He acknowledged her but kept a tight grip on the subject. "If the reapers are weaker to biotics than they are to technology, we need an amp big enough to shoot reave at them in a strength to make a difference." The thoughtful frown sizzled into a wide grin as he held up a hand, his biotics crackling around his fingers. "A ship. Can you imagine? A ship with fifty or a hundred powerful biotics all connected through a communal amp."
"Take it to Samara." She grinned and shook her head. "She had some ideas for biotic weapon applications. If she agrees there might be a way, take it to Legion and see what he and the chia think."

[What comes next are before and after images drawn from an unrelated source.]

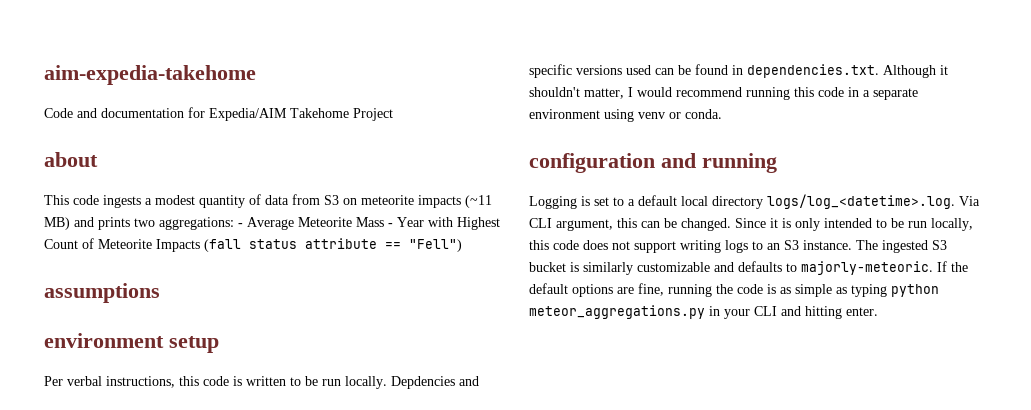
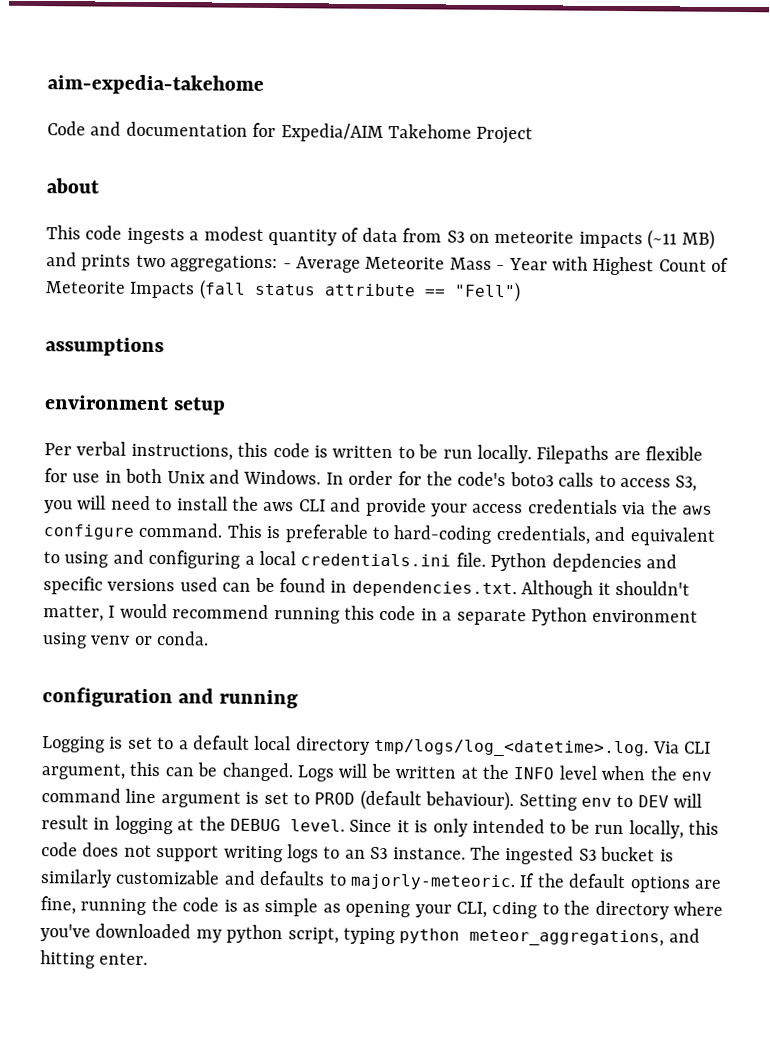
- Depdencies and specific versions used can be found in dependencies.txt. Although it shouldn't matter, I would recommend running this code in a separate environment using venv or conda.
+ Filepaths are flexible for use in both Unix and Windows. In order for the code's boto3 calls to access S3, you will need to install the aws CLI and provide your access credentials via the aws configure command. This is preferable to hard-coding credentials, and equivalent to using and configuring a local credentials.ini file. Python depdencies and specific versions used can be found in dependencies.txt. Although it shouldn't matter, I would recommend running this code in a separate Python environment using venv or conda.
- Logging is set to a default local directory logs/log_<datetime>.log. Via CLI argument, this can be changed.
+ Logging is set to a default local directory tmp/logs/log_<datetime>.log. Via CLI argument, this can be changed.
+ Logs will be written at the INFO level when the env command line argument is set to PROD (default behaviour). Setting env to DEV will result in logging at the DEBUG level.
- If the default options are fine, running the code is as simple as typing python meteor_aggregations.py in your CLI and hitting enter.
+ If the default options are fine, running the code is as simple as opening your CLI, cding to the directory where you've downloaded my python script, typing python meteor_aggregations, and hitting enter.

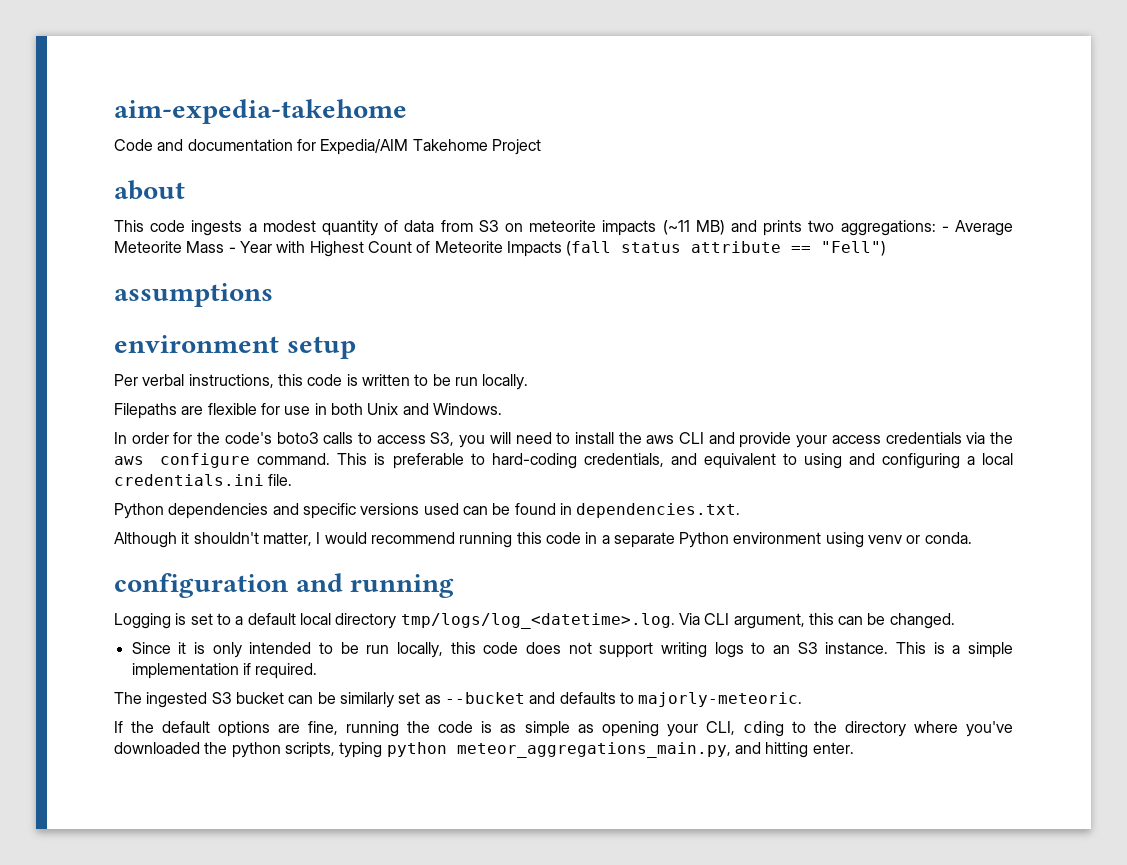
- Per verbal instructions, this code is written to be run locally. Filepaths are flexible for use in both Unix and Windows. In order for the code's boto3 calls to access S3, you will need to install the aws CLI and provide your access credentials via the aws configure command.
+ Per verbal instructions, this code is written to be run locally.
+ Filepaths are flexible for use in both Unix and Windows.
+ In order for the code's boto3 calls to access S3, you will need to install the aws CLI and provide your access credentials via the aws configure command.
- This is preferable to hard-coding credentials, and equivalent to using and configuring a local credentials.ini file. Python depdencies and specific versions used can be found in dependencies.txt. Although it shouldn't matter, I would recommend running this code in a separate Python environment using venv or conda.
+ This is preferable to hard-coding credentials, and equivalent to using and configuring a local credentials.ini file.
+ Python dependencies and specific versions used can be found in dependencies.txt.
+ Although it shouldn't matter, I would recommend running this code in a separate Python environment using venv or conda.
- Logging is set to a default local directory tmp/logs/log_<datetime>.log. Via CLI argument, this can be changed. Logs will be written at the INFO level when the env command line argument is set to PROD (default behaviour). Setting env to DEV will result in logging at the DEBUG level. Since it is only intended to be run locally, this code does not support writing logs to an S3 instance.
+ Logging is set to a default local directory tmp/logs/log_<datetime>.log. Via CLI argument, this can be changed.
+ Since it is only intended to be run locally, this code does not support writing logs to an S3 instance.
- The ingested S3 bucket is similarly customizable and defaults to majorly-meteoric. If the default options are fine, running the code is as simple as opening your CLI, cding to the directory where you've downloaded my python script, typing python meteor_aggregations, and hitting enter.
+ This is a simple implementation if required.
+ The ingested S3 bucket can be similarly set as --bucket and defaults to majorly-meteoric.
+ If the default options are fine, running the code is as simple as opening your CLI, cding to the directory where you've downloaded the python scripts, typing python meteor_aggregations_main.py, and hitting enter.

Kaidan nodded, suddenly as serious as he was animated the moment before. "You know, you were right when you told me that you weren't as crazy and reckless as before you died … but you've gained rather than lost on balance." He shrugged and turned to look out into the black before continuing, "The things that have changed, they're the reason that you're our only hope to reach the end of this war, Captain." He glanced at her, scarcely making contact before turning back. "You don't look at things the way everyone else does. Thank God for that."
Melting down into her chair, Shepard lifted the datapad, already a paragraph in before she nodded at the door. "Let's hope my luck holds. Get the rest of them in here, Sparky. We've got a mission."
"Yes, ma'am." Strong strides crossed to the door and out.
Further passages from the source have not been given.